[Front-end code edit data]
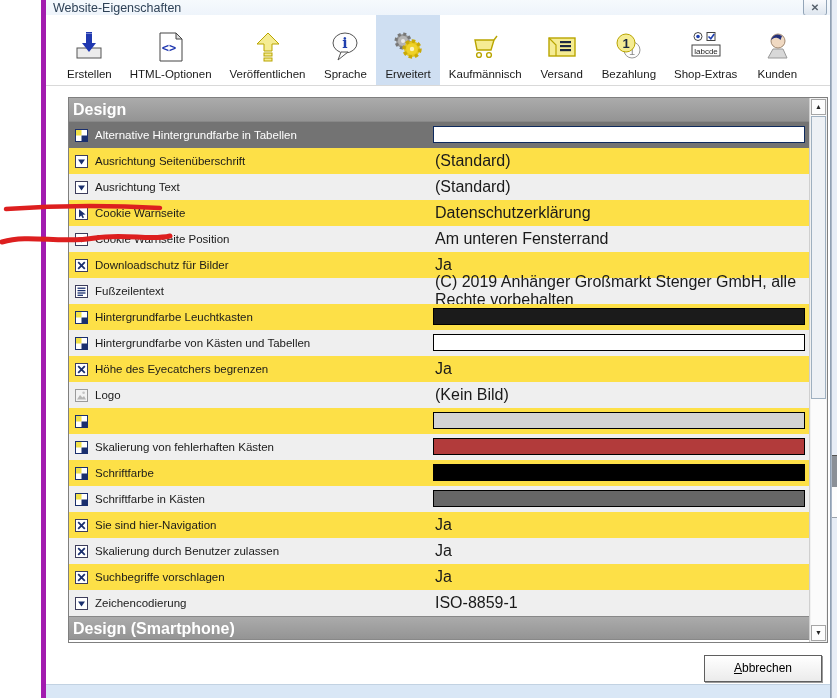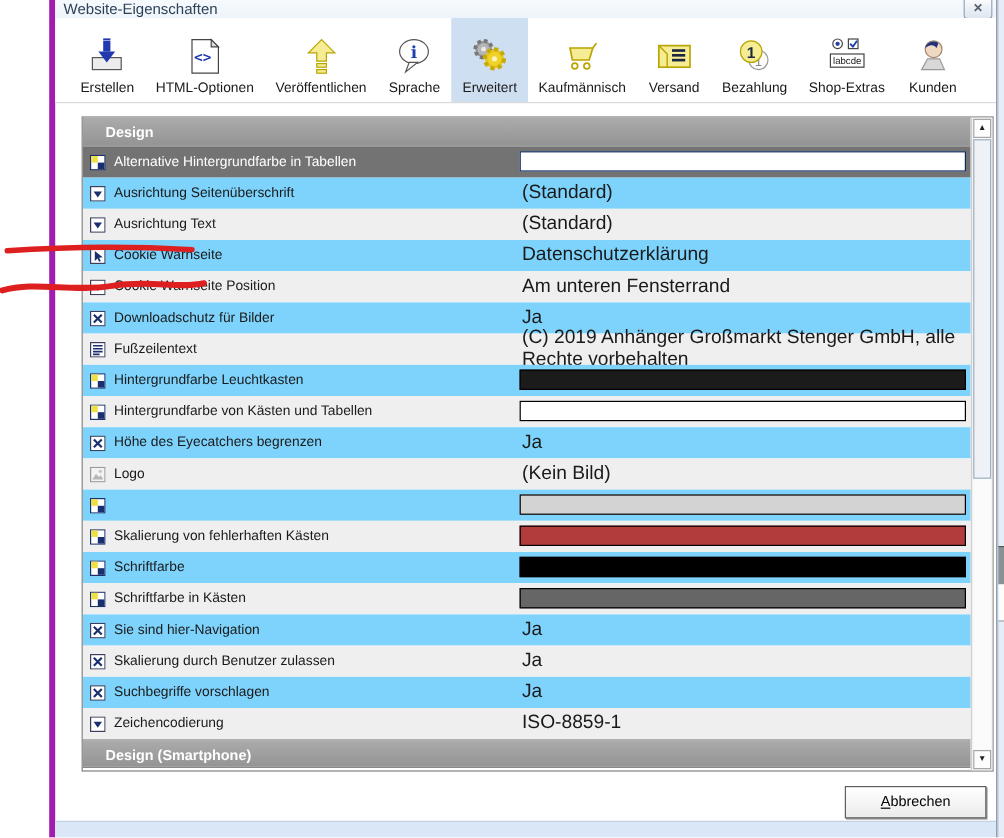--- a/index.html
+++ b/index.html
@@ -36,7 +36,7 @@
     border:1px solid #7f7f7f; background:#fff; display:flex; }
   .grid-content { flex:1; display:flex; flex-direction:column; overflow:hidden; }
   .section-header { height:24px; background:linear-gradient(#ababab,#949494);
-    color:#ffffff; font-weight:bold; font-size:12px; line-height:24px; padding-left:19px;
+    color:#ffffff; font-weight:bold; font-size:16px; line-height:24px; padding-left:4px;
     border-bottom:1px solid #888; }
   .row { height:26px; display:flex; align-items:center; background:#7dd3fc; position:relative; }
   .row.alt { background:#efefef; }

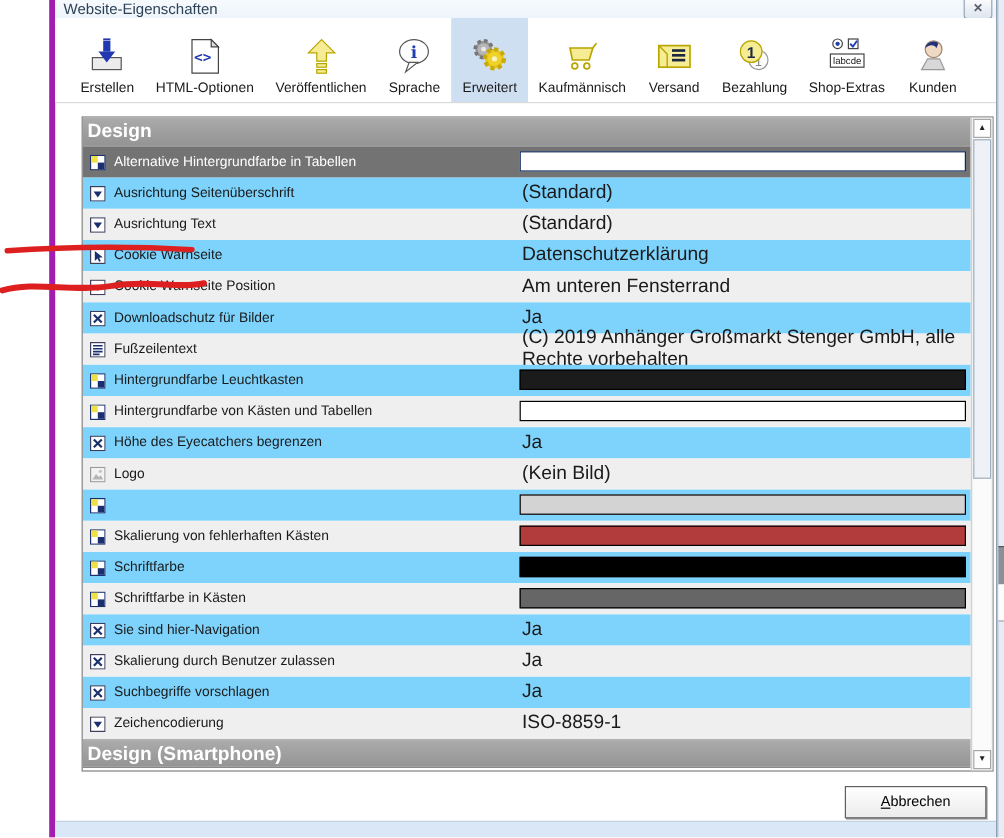--- a/index.html
+++ b/index.html
@@ -38,7 +38,7 @@
   .section-header { height:24px; background:linear-gradient(#ababab,#949494);
     color:#ffffff; font-weight:bold; font-size:16px; line-height:24px; padding-left:4px;
     border-bottom:1px solid #888; }
-  .row { height:26px; display:flex; align-items:center; background:#7dd3fc; position:relative; }
+  .row { height:26px; display:flex; align-items:center; background:#fde047; position:relative; }
   .row.alt { background:#efefef; }
   .row.selected { background:#737373; }
   .row.selected .row-label { color:#ffffff; }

| Goal of the exercise |
Output all of the data exactly as it stands, minus any images.

| Written response |
--- a/index.html
+++ b/index.html
@@ -36,7 +36,7 @@
     border:1px solid #7f7f7f; background:#fff; display:flex; }
   .grid-content { flex:1; display:flex; flex-direction:column; overflow:hidden; }
   .section-header { height:24px; background:linear-gradient(#ababab,#949494);
-    color:#ffffff; font-weight:bold; font-size:12px; line-height:24px; padding-left:19px;
+    color:#ffffff; font-weight:bold; font-size:16px; line-height:24px; padding-left:4px;
     border-bottom:1px solid #888; }
   .row { height:26px; display:flex; align-items:center; background:#7dd3fc; position:relative; }
   .row.alt { background:#efefef; }

--- a/index.html
+++ b/index.html
@@ -38,7 +38,7 @@
   .section-header { height:24px; background:linear-gradient(#ababab,#949494);
     color:#ffffff; font-weight:bold; font-size:16px; line-height:24px; padding-left:4px;
     border-bottom:1px solid #888; }
-  .row { height:26px; display:flex; align-items:center; background:#7dd3fc; position:relative; }
+  .row { height:26px; display:flex; align-items:center; background:#fde047; position:relative; }
   .row.alt { background:#efefef; }
   .row.selected { background:#737373; }
   .row.selected .row-label { color:#ffffff; }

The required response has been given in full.